* _EXERCISE REQUIREMENTS_: Please return the records below exactly as they stand, with the pictures removed.

(Stored items)
§ §

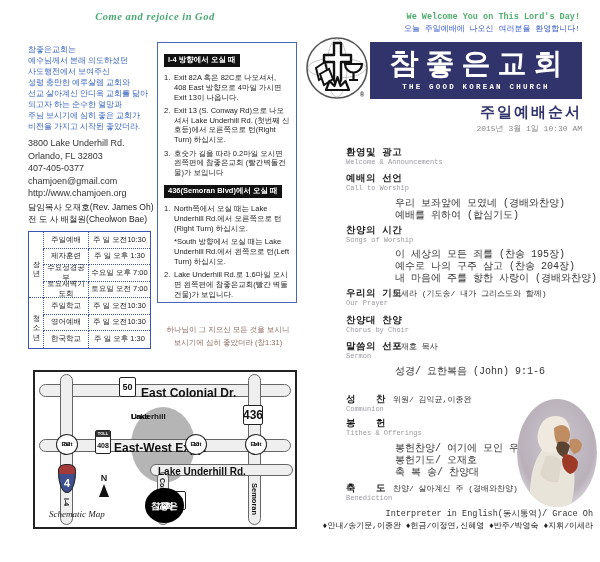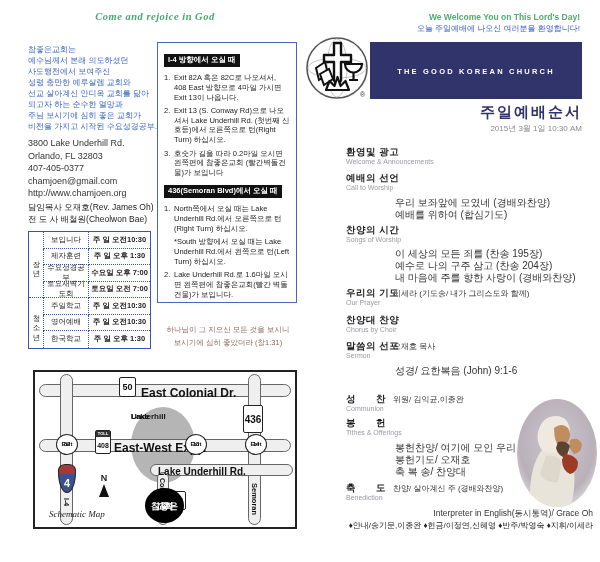"We Welcome You on This" .rp { font-family: none -> Liberation Mono, monospace }
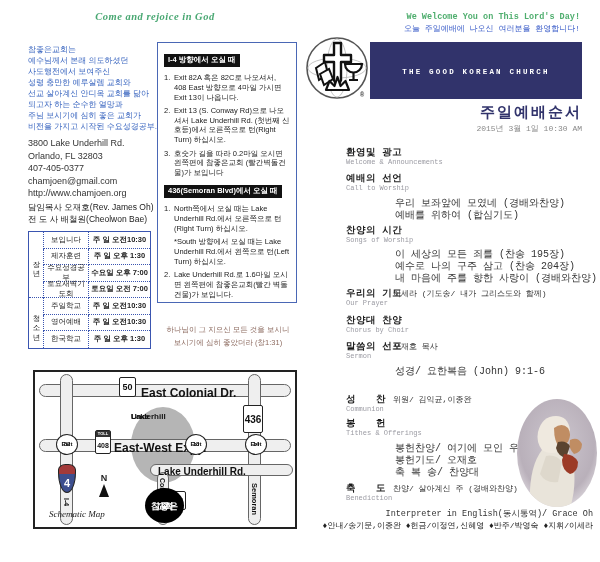"참좋은교회는" .intro { font-family: none -> Liberation Serif, serif }
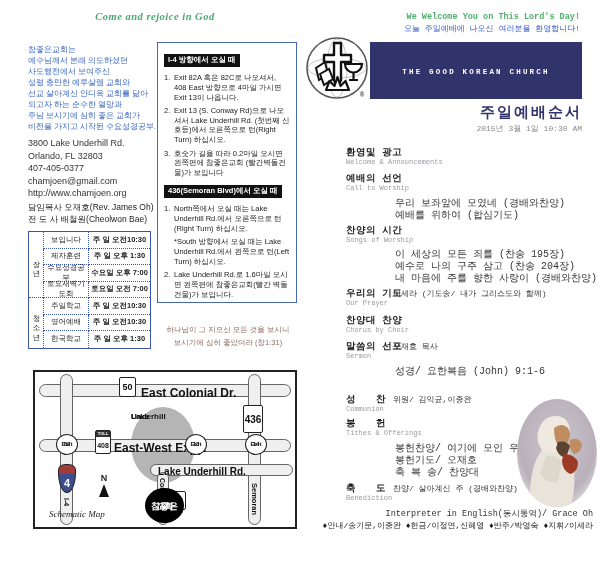"참좋은교회" div.bname { html: none -> <div>참좋은교회</div> }
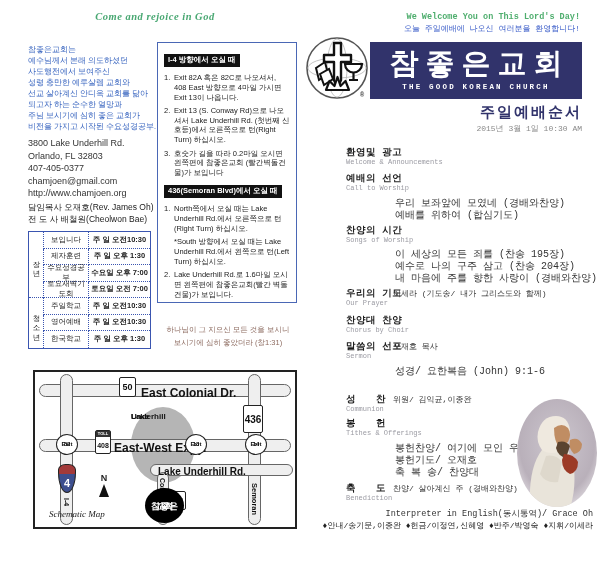"비전을 가지고 시작된 수요성경공부." div { text: 수요성경공부 -> 좋았더라 }
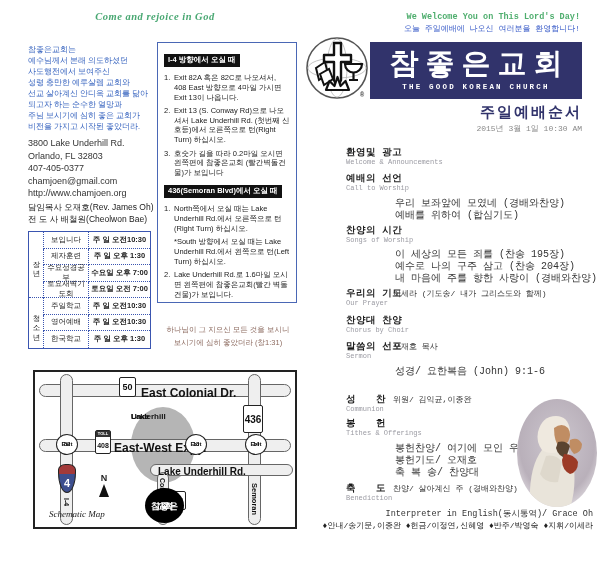"보입니다" div.sc { text: 보입니다 -> 주일예배 }
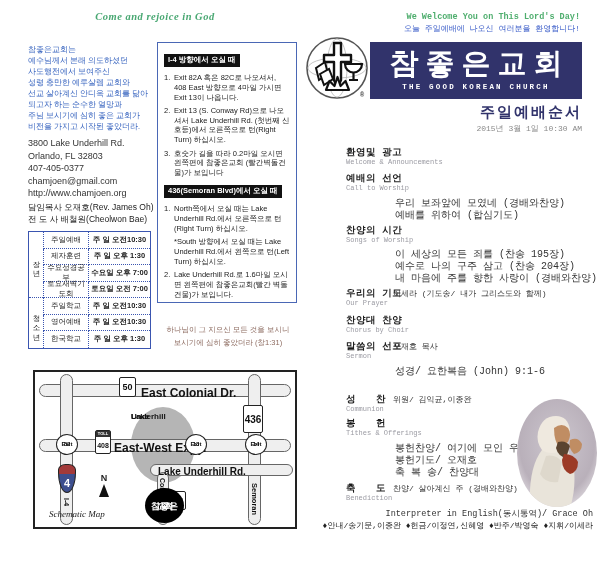"주 일 오전10:30" .s-time { font-weight: bold -> none }
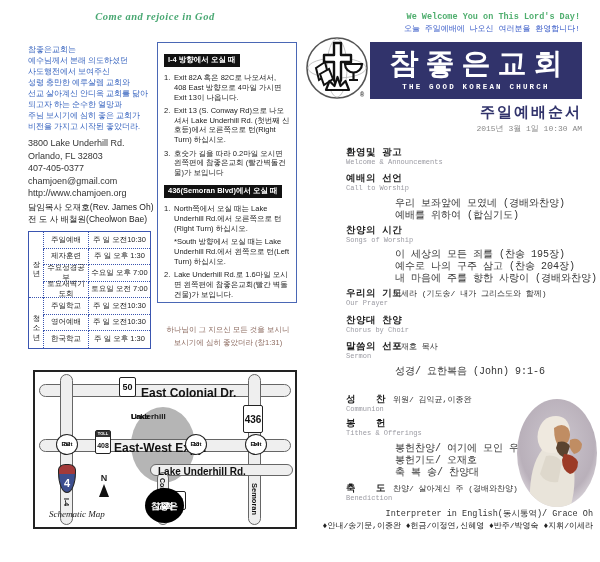"436" div.shield { font-size: 10px -> 12px; height: 28px -> 20px }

§ §

* _RESPONSE TO THE EXERCISE_:
"We Welcome You on This" .rp { font-family: none -> Liberation Mono, monospace }
"참좋은교회는" .intro { font-family: none -> Liberation Serif, serif }
"참좋은교회" div.bname { html: none -> <div>참좋은교회</div> }
"비전을 가지고 시작된 수요성경공부." div { text: 수요성경공부 -> 좋았더라 }
"보입니다" div.sc { text: 보입니다 -> 주일예배 }
"주 일 오전10:30" .s-time { font-weight: bold -> none }
"436" div.shield { font-size: 10px -> 12px; height: 28px -> 20px }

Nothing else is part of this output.